Sunday, August 10, 2008

pity party

My weight held steady today...exactly the same as yesterday. Still up, but I'm determined it's going to go down! I"m hoping that I can make a weight watcher meeting tomorrow morning so that I can get that pesky paperwork processed to make me officially a lifetimer. That will be a huge relief!

I got up and went to the gym. We were there just shy of two hours. I did over an hour of cardio and the rest of the time I did my strength training routine. Felt good! I've kept my eating under control today also....so that's a good thing!
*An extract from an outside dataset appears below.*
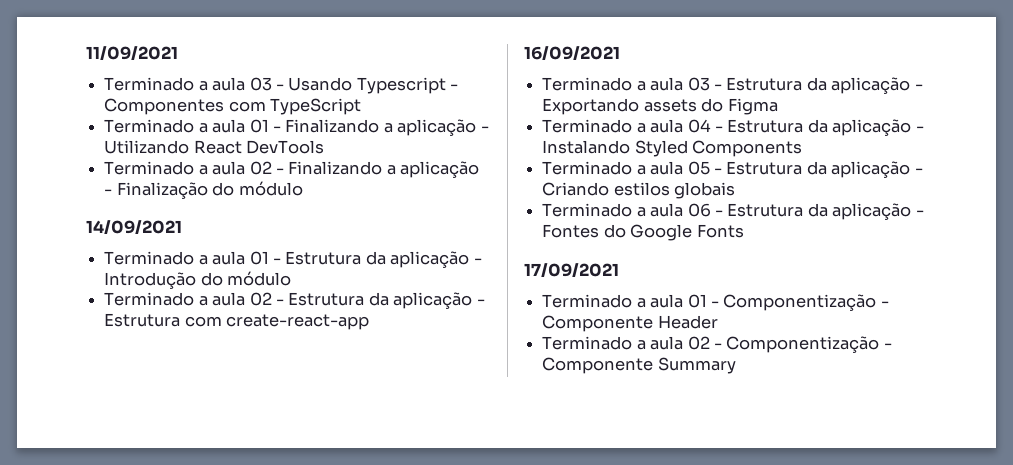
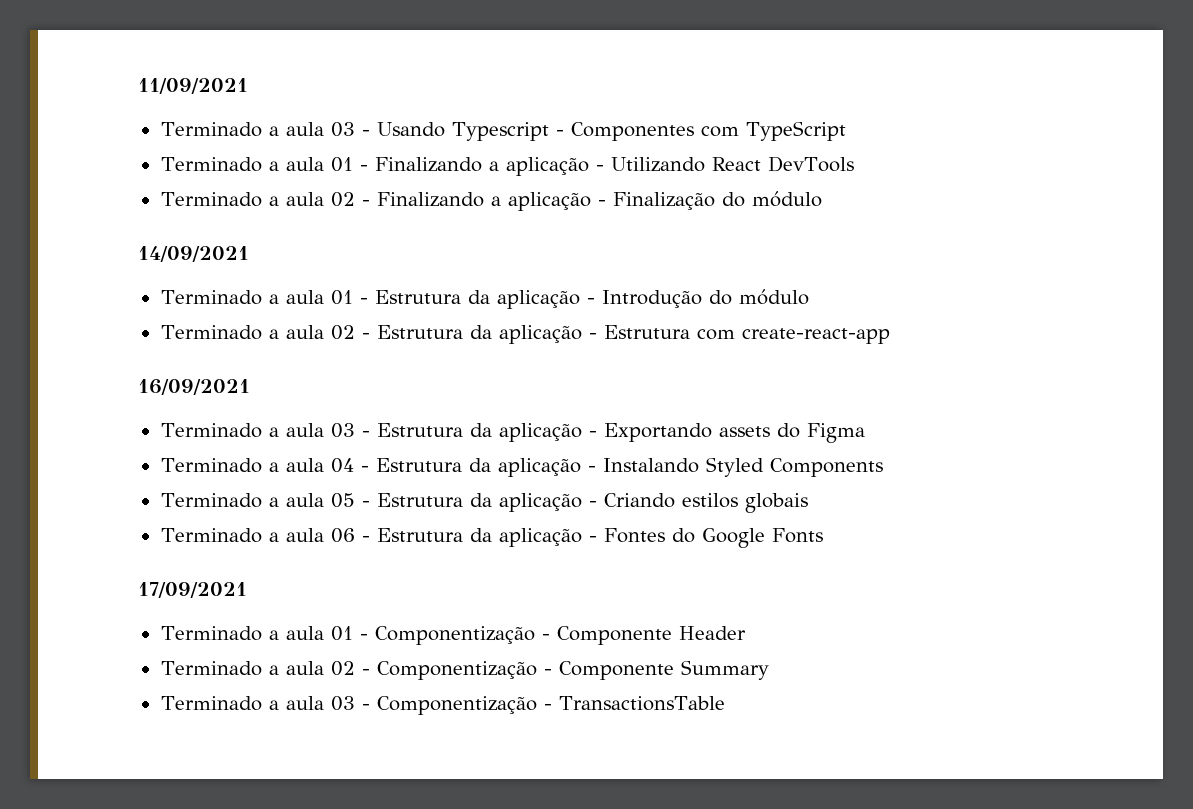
(736, 365) none -> [160,696,725,715] // Terminado a aula 03 - Componentização - TransactionsTable

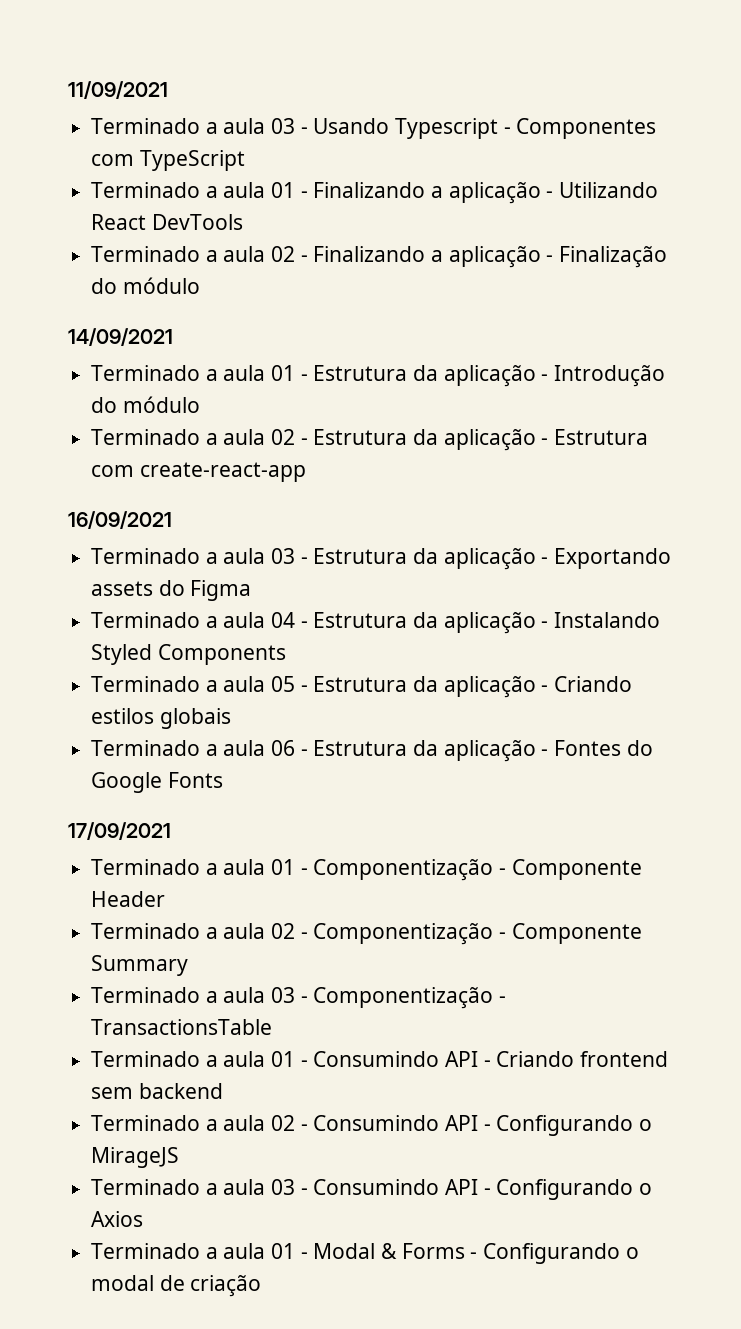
(725, 703) none -> [91,1051,669,1067] [91,1083,223,1099] [91,1115,653,1136] [91,1147,180,1168] [91,1179,653,1200] [91,1211,144,1227] [91,1243,639,1264] [91,1275,262,1297] // Terminado a aula 01 - Consumindo API - Criando frontend sem backend // Terminado a aula 02 - Consumindo API - Configurando o MirageJS // Terminado a aula 03 - Consumindo API - Configurando o Axios // Terminado a aula 01 - Modal & Forms - Configurando o modal de criação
Not much else happening. I'm feeling a bit of a pity party for myself. I had packed my dinner to eat at my parents house tonight....they went out to one of my favorite restaurants. However, it is a place that I struggle with. My packed dinner had some things that needed heated...so it would have not been easy to take it along....NOR would I have had the will power to resist the food there. SOOOOO I came home. Yeah, I cried the whole way home. I so wanted to eat with my family. And yeah, my brother doesn't get in often..but I have to stop the spiral of eating horribly!I had already eating my big meal of the day.... I had to make a choice.......I chose health...and it hurt! I just know that I couldn't afford to do it...and I would have hated myself when I was done.